Below are some records. Return exactly the lines from the one containing "Engineer | $161.66 | $169.74" through the one containing "- Senior Business", both included, and only those.
-------- Entries supplied --------
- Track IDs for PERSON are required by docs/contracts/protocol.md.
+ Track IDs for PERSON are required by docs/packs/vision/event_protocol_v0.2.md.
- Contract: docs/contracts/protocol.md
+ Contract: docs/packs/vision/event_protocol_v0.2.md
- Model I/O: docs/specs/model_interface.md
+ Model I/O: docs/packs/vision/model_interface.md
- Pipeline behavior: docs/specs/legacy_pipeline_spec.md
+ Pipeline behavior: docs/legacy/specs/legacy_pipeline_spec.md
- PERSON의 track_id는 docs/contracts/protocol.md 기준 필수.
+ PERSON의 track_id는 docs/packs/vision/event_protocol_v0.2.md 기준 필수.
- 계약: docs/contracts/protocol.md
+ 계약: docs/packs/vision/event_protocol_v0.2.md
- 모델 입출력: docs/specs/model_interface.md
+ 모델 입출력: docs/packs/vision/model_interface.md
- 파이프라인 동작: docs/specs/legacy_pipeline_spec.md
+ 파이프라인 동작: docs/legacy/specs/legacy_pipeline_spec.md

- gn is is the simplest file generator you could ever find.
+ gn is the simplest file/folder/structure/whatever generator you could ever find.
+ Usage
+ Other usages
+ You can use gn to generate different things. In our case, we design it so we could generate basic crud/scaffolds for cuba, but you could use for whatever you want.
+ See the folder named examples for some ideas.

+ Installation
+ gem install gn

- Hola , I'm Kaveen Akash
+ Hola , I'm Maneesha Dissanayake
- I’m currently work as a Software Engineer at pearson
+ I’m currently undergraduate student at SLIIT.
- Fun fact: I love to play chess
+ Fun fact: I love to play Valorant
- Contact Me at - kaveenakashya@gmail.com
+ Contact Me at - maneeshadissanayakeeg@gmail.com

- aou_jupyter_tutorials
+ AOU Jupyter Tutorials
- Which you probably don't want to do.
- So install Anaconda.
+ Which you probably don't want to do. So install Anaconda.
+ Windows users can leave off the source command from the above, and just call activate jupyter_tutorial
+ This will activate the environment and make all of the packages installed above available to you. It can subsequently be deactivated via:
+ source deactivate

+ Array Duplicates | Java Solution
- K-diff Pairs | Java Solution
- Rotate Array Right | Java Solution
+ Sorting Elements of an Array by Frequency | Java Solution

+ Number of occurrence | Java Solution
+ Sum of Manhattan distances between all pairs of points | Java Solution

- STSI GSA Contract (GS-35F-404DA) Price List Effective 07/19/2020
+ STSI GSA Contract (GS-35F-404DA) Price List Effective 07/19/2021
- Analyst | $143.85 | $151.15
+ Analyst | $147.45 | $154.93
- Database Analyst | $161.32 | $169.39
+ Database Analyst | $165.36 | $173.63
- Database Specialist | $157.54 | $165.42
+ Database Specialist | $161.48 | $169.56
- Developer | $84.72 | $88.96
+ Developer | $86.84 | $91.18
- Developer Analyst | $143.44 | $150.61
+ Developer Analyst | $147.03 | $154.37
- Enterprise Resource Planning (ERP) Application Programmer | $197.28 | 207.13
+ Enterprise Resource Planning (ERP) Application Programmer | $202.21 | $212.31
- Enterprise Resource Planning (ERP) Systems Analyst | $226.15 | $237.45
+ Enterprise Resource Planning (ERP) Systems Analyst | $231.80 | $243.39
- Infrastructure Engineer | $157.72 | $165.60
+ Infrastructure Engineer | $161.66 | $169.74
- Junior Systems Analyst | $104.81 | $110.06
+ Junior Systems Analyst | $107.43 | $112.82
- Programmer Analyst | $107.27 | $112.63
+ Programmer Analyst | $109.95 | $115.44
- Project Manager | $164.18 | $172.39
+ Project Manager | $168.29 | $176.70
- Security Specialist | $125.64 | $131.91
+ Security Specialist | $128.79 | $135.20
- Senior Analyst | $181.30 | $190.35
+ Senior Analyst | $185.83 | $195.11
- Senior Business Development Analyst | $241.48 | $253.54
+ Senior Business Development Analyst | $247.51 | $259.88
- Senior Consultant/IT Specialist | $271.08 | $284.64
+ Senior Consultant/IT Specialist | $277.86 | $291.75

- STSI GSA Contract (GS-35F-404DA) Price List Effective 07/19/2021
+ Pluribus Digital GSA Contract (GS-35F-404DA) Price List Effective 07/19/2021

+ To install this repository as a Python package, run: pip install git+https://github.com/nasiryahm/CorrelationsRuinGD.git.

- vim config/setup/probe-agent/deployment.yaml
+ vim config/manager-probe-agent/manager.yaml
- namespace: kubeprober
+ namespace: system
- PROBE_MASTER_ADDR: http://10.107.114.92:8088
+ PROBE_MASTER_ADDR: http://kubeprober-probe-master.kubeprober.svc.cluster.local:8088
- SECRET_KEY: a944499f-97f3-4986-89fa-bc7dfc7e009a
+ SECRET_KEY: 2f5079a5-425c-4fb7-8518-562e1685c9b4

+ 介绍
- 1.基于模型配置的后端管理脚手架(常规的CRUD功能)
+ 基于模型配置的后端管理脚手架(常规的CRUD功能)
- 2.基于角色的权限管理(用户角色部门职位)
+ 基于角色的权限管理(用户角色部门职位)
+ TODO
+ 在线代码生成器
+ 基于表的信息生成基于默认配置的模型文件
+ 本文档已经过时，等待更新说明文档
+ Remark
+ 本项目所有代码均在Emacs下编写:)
--------
[Written response]:
+ Infrastructure Engineer | $161.66 | $169.74
- Junior Systems Analyst | $104.81 | $110.06
+ Junior Systems Analyst | $107.43 | $112.82
- Programmer Analyst | $107.27 | $112.63
+ Programmer Analyst | $109.95 | $115.44
- Project Manager | $164.18 | $172.39
+ Project Manager | $168.29 | $176.70
- Security Specialist | $125.64 | $131.91
+ Security Specialist | $128.79 | $135.20
- Senior Analyst | $181.30 | $190.35
+ Senior Analyst | $185.83 | $195.11
- Senior Business Development Analyst | $241.48 | $253.54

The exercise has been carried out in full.